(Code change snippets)
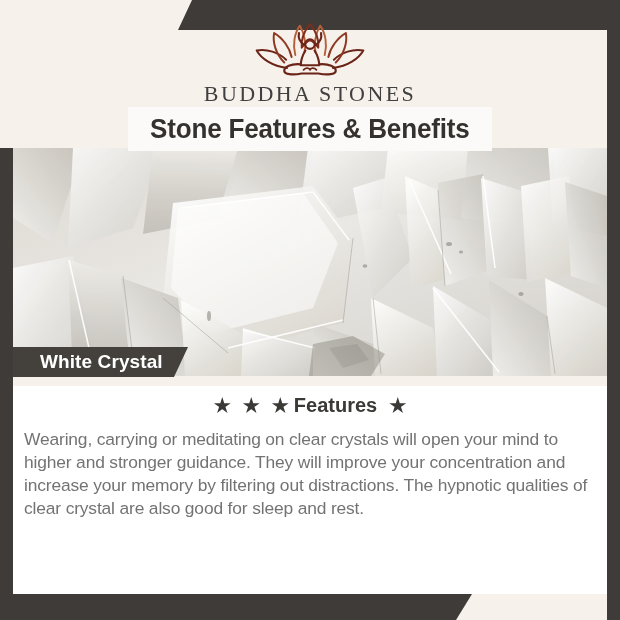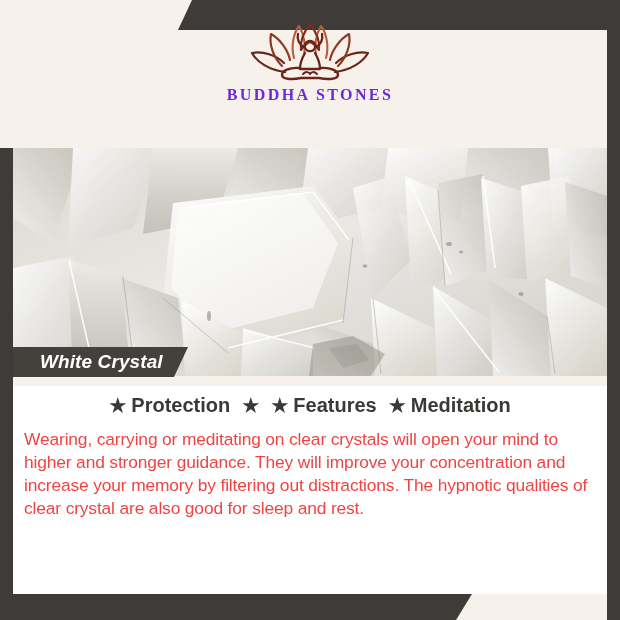--- a/index.html
+++ b/index.html
@@ -47,8 +47,8 @@
   .logo-word{
     margin-top:2px;
     font-family:"Liberation Serif", serif;
-    font-size:16px; font-weight:700; letter-spacing:2.4px;
-    color:#6d28d9;
+    font-size:22px; font-weight:400; letter-spacing:2.4px;
+    color:#404040;
   }
 
   

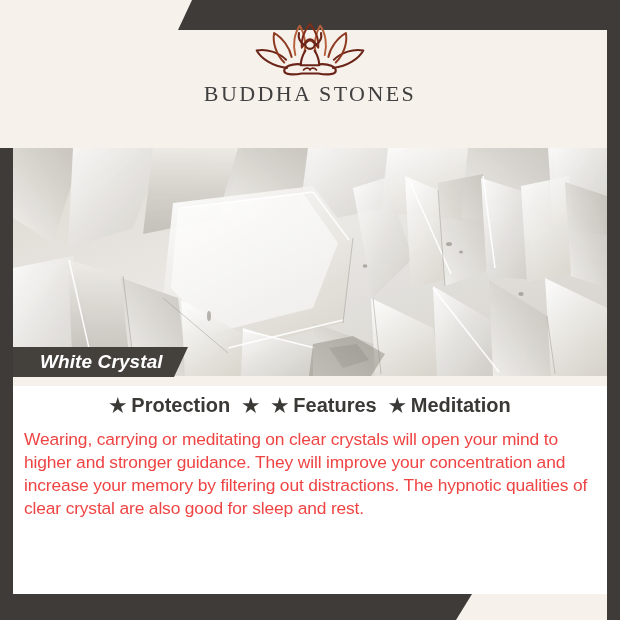--- a/index.html
+++ b/index.html
@@ -154,6 +154,9 @@
     <div class="logo-word">BUDDHA STONES</div>
   </div>
 
+  <div class="title-banner">
+    <div class="title-text">Stone Features &amp; Benefits</div>
+  </div>
 
   <div class="photo">
     <svg viewBox="0 0 594 228" preserveAspectRatio="none">

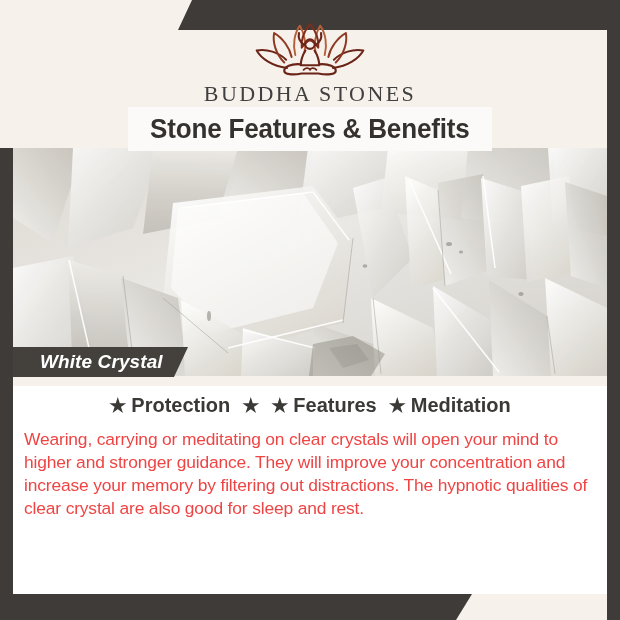--- a/index.html
+++ b/index.html
@@ -80,7 +80,7 @@
   }
   .stone-tag-label{
     color:#FFFFFF; font-size:19px; font-weight:700;
-    padding-left:27px; letter-spacing:0.1px; white-space:nowrap;font-style:italic;
+    padding-left:27px; letter-spacing:0.1px; white-space:nowrap;
   }
 
   

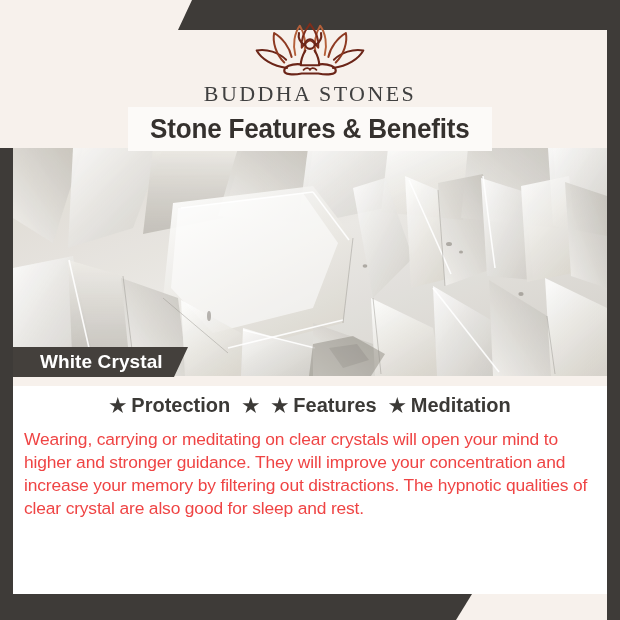--- a/index.html
+++ b/index.html
@@ -266,7 +266,6 @@
     <div class="benefits">
       <span class="benefit">
         <span class="star">★</span>
-        <span>Protection</span>
       </span>
       <span class="benefit">
         <span class="star">★</span>

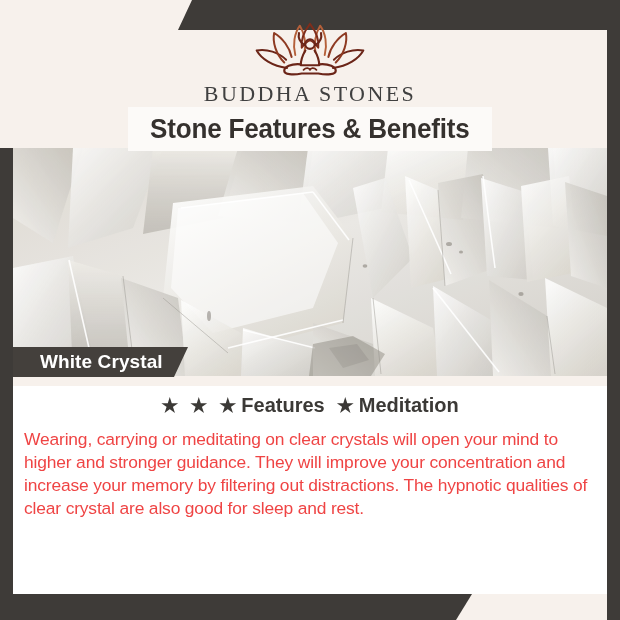--- a/index.html
+++ b/index.html
@@ -276,7 +276,6 @@
       </span>
       <span class="benefit">
         <span class="star">★</span>
-        <span>Meditation</span>
       </span>
     </div>
 

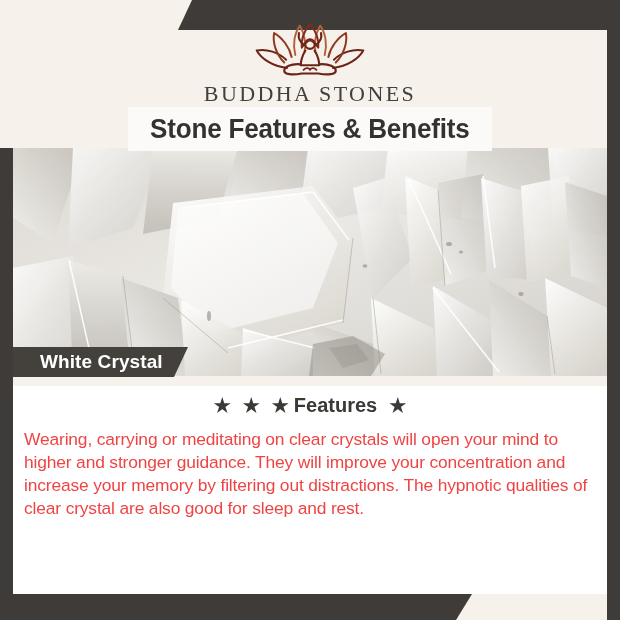--- a/index.html
+++ b/index.html
@@ -106,7 +106,7 @@
   .star{font-size:19px; color:#3B3936; line-height:1;}
   .body-text{
     position:absolute; left:11px; top:52px; width:580px;
-    font-size:17.4px; line-height:1.33; color:#ef4444;
+    font-size:17.4px; line-height:1.33; color:#737373;
     font-weight:500; letter-spacing:-0.15px;
     text-align:left;
   }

Instructions for the task -> Copy out each line of the entries that holds "left".

Your response ->
-    padding-left:27px; letter-spacing:0.1px; white-space:nowrap;font-style:italic;
+    padding-left:27px; letter-spacing:0.1px; white-space:nowrap;
     position:absolute; left:11px; top:52px; width:580px;
     text-align:left;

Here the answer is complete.